Going too early, with the resulting red seeds, yield loss and possible oil reduction is the last thing needed for a crop under severe economic scrutiny. Extra care is worthwhile and remember that, for most of us where glyphosate is the preferred chemistry, it takes three weeks to achieve the intended result. Patience is generally well rewarded at combining. Improved pod shatter resistance and pod sealants have helped seed losses immensely, but we still need to reduce our volunteer problem. Let those stubbles green up – go in too quickly after harvest and seed will be buried only to appear with monotonous regularity in all following crops.


So what does the future hold for OSR plantings this autumn? Despite being well down the list of any projected gross margin analysis for harvest 2016, it will still retain a presence on-farm. It is not an easy crop on which to reduce growing costs, but if your rotation allows an early entry, then consider use of conventional varieties. A substantial reduction in seed costs is well worth having. If harvest is delayed save the benefits of hybrids for those later plantings. There will be no return of neonicotinoids, but judging on last year, the West escaped remarkably lightly.

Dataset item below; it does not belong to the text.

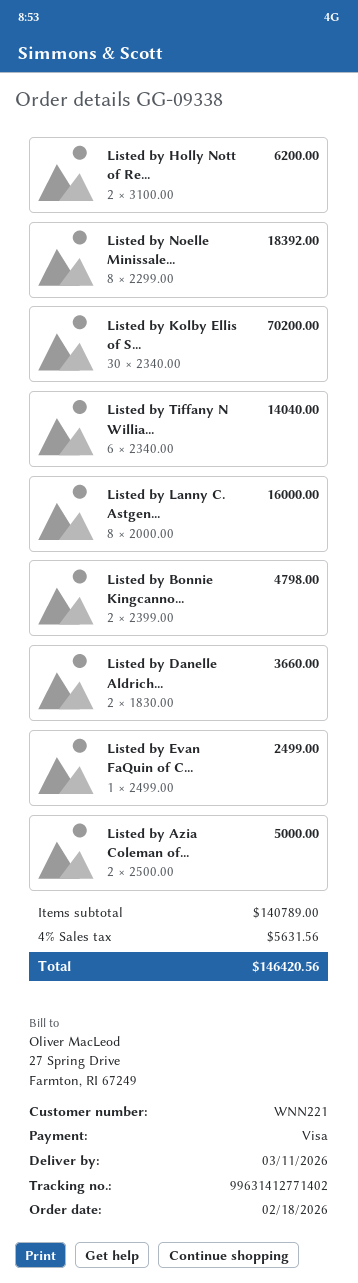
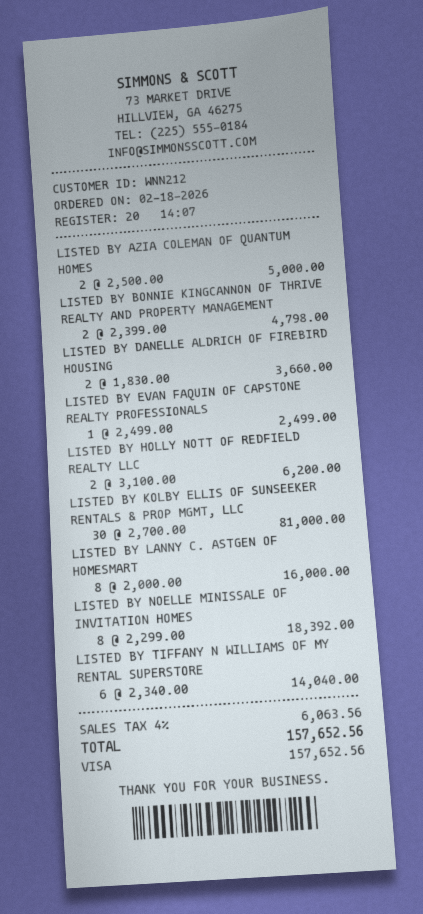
customer number: WNN221 -> WNN212
Listed by Kolby Ellis of S...: 30 x 2340.00 = 70200.00 -> 30 x 2700.00 = 81000.00
tax: 4% = 5631.56 -> 4% = 6063.56
total: 146420.56 -> 157652.56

Guidelines on metazachlor stewardship have altered, with an additional rate reduction to be accommodated. Other break crop options revolve around peas and beans, and commercially they would appear to offer a viable option. This seasons’s crops look terrific. Disease levels were below expected, but an explosion of aphids kept us busy. As always, harvest will provide the final hurdle for these crops, and I suspect it will strongly influence their uptake for next year.


Much time has been spent looking at variety plots and demonstrations over the last month. Cereal plant breeders seem to have been busy and there is good number of exciting new varieties to consider. Increased disease resistance as a means of cost management is now a key attribute being sought by growers. Some good options in both Group 2 and 3 could spearhead a resurgence in these markets and the choice of milling varieties continues to widen. Crusoe consistently delivers and this harvest will be judgement time for Skyfall. KWS Trinity is waiting in the wings.


Winter barleys still have a place over on this side of the country and they carry lower growing costs than wheat, a fact not lost to growers on marginal wheat land. A substantial price reduction in hybrids brings them strongly back into contention. Plenty to pick from, but take the time to choose wisely this autumn.


Sadly, this will be my last column for Arable Farming; unkind circumstances have prompted a major rethink of my workload. Not only has it been a privilege, but also hugely enjoyable and I hope my replacement is soon able to write about the return of happier times for farming.